St. Pete/Clearwater (PIE) airport is a destination airport for low-cost
carriers.
[http://en.wikipedia.org/wiki/St._Petersburg%E2%80%93Clearwat...](http://en.wikipedia.org/wiki/St._Petersburg%E2%80%93Clearwater_International_Airport)
lists some of the places it connects to. I count 34 destinations on the map.

#1 with 27,000 passengers is Gulfport-Biloxi International (GPT). According to
[http://en.wikipedia.org/wiki/Gulfport-
Biloxi_International_A...](http://en.wikipedia.org/wiki/Gulfport-
Biloxi_International_Airport) , 147,910 fly from GPT to Atlanta.

#10 with 18,000 passengers is Blue Grass Airport (LEX). According to
[http://en.wikipedia.org/wiki/Blue_Grass_Airport](http://en.wikipedia.org/wiki/Blue_Grass_Airport),
there are 139,460 passengers who fly from LEX to Atlanta.

In fact, all of #1-#10 also fly to Atlanta, except Tri-State Airport in West
Virginia. That one has flights toDetroit Metro.
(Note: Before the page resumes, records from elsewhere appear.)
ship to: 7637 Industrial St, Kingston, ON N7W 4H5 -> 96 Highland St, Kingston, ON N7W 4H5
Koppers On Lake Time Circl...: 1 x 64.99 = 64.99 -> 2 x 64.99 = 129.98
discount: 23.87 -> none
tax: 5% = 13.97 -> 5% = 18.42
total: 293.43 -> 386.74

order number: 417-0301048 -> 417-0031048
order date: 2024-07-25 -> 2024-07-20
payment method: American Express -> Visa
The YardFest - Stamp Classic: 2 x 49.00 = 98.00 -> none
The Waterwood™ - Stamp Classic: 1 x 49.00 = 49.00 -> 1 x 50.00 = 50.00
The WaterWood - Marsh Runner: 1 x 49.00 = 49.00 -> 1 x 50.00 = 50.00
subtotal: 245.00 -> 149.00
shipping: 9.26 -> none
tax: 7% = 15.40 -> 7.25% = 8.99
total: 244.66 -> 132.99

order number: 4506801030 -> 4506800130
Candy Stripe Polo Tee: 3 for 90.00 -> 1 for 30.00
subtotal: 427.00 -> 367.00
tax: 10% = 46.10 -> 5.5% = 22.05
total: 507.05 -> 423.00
I spot checked a couple of
others not on the top-10 list to verify that there aren't 24 disconnected
airports in the list of destinations.

Thus, I don't see 24 connections which would be cut-off should PIE be closed.
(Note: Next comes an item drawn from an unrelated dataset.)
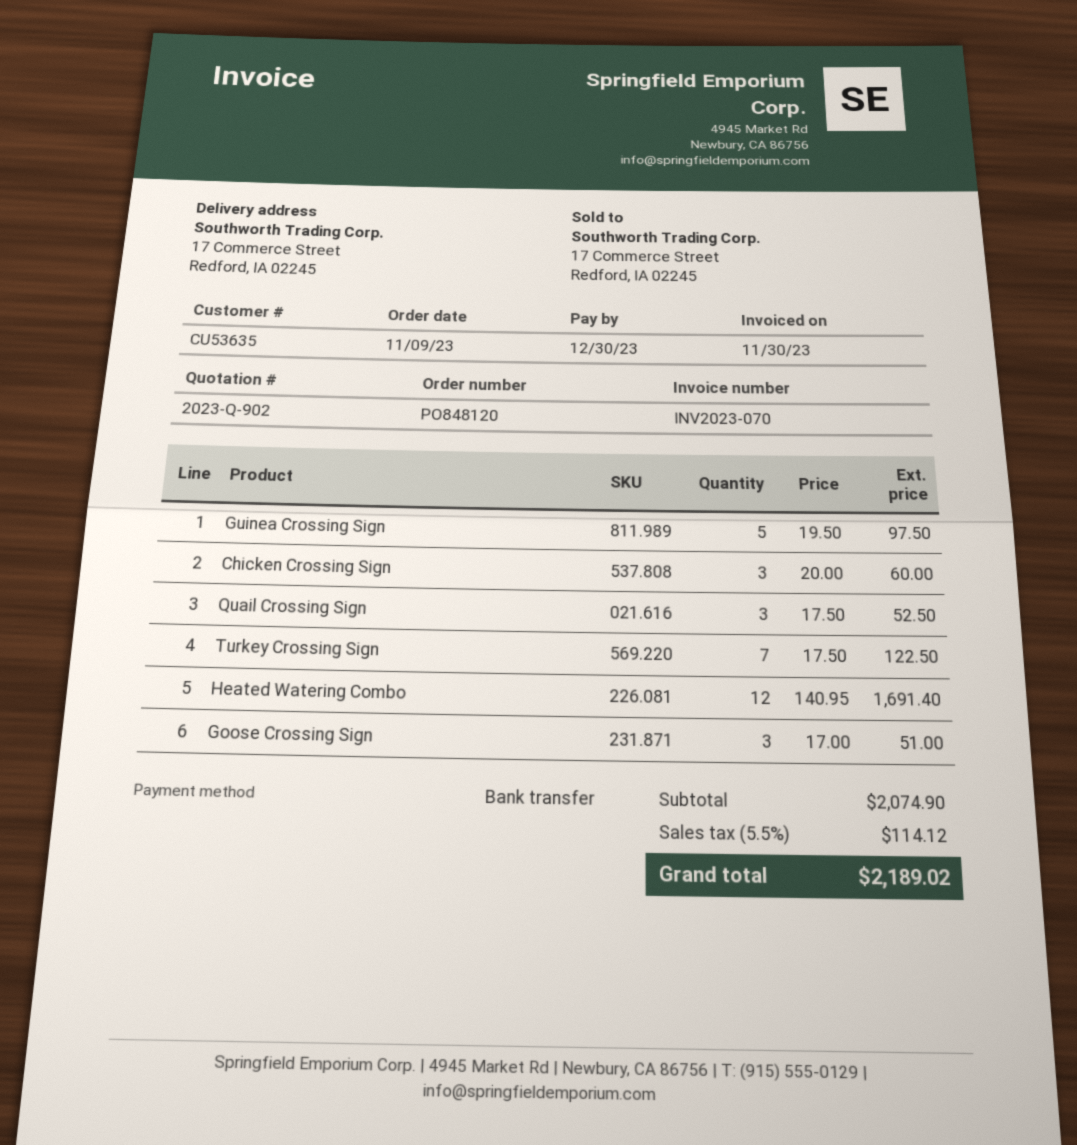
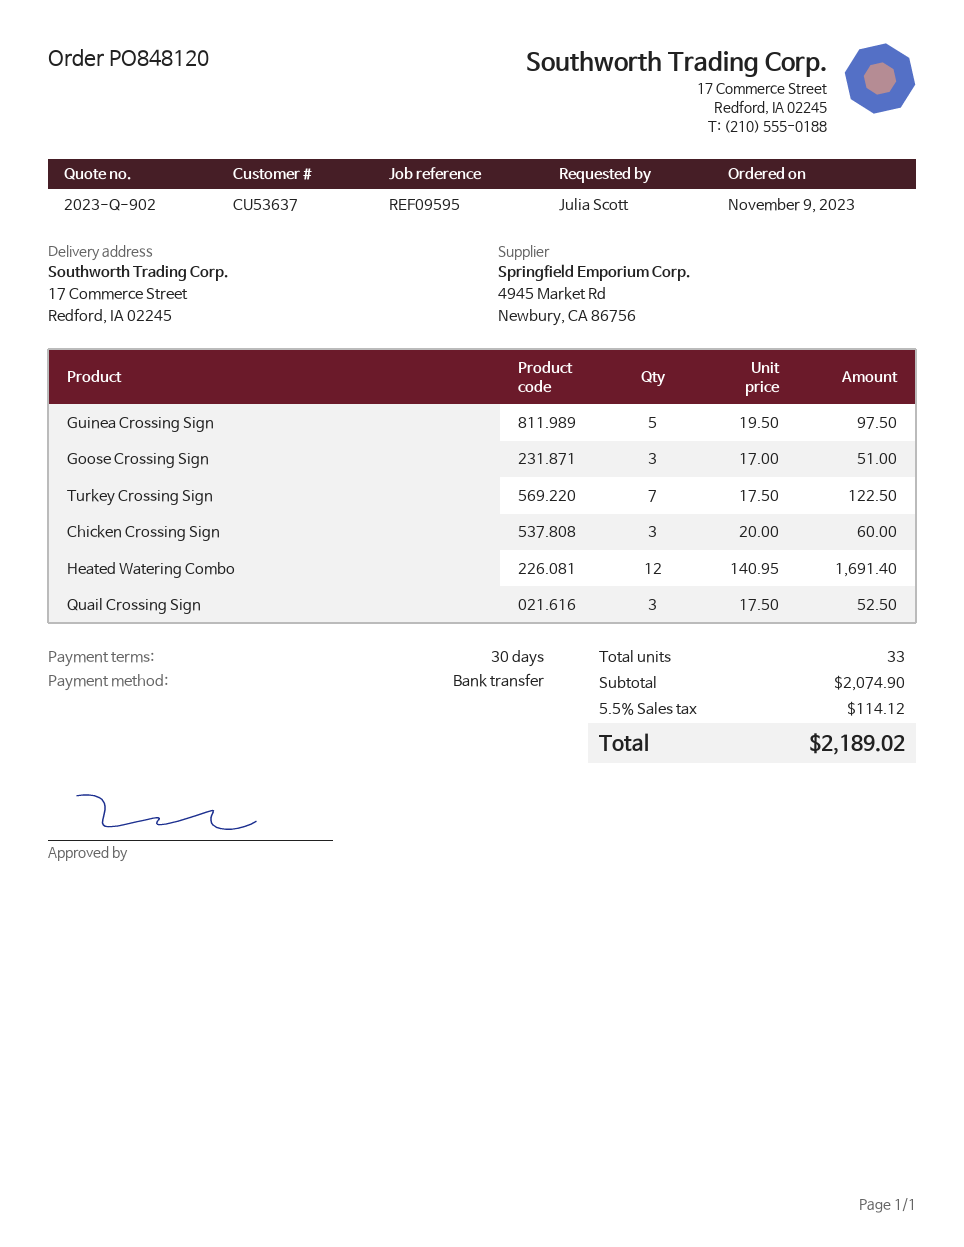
customer number: CU53635 -> CU53637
To check if the summary made a mistake, the preprint says:

> Most airports in the first category have really few connections but some of
> them are busy airports having a significant number of connections to and
> from cut-o ff regions, and hence we call them peripheral hubs. For instance,
> St. Petersburg Airport, Tampa Bay, Florida, is a huge tourist destination
> consisting of 24 connections and no clustering.

Tampa Bay is a huge tourist destination, agreed. But most people fly into
Tampa airport, which is 16 km to the east. Tampa deals with some 17 million
passengers per year, while PIE is around 900,000.

I just don't see how the St Petersburg airport is so important.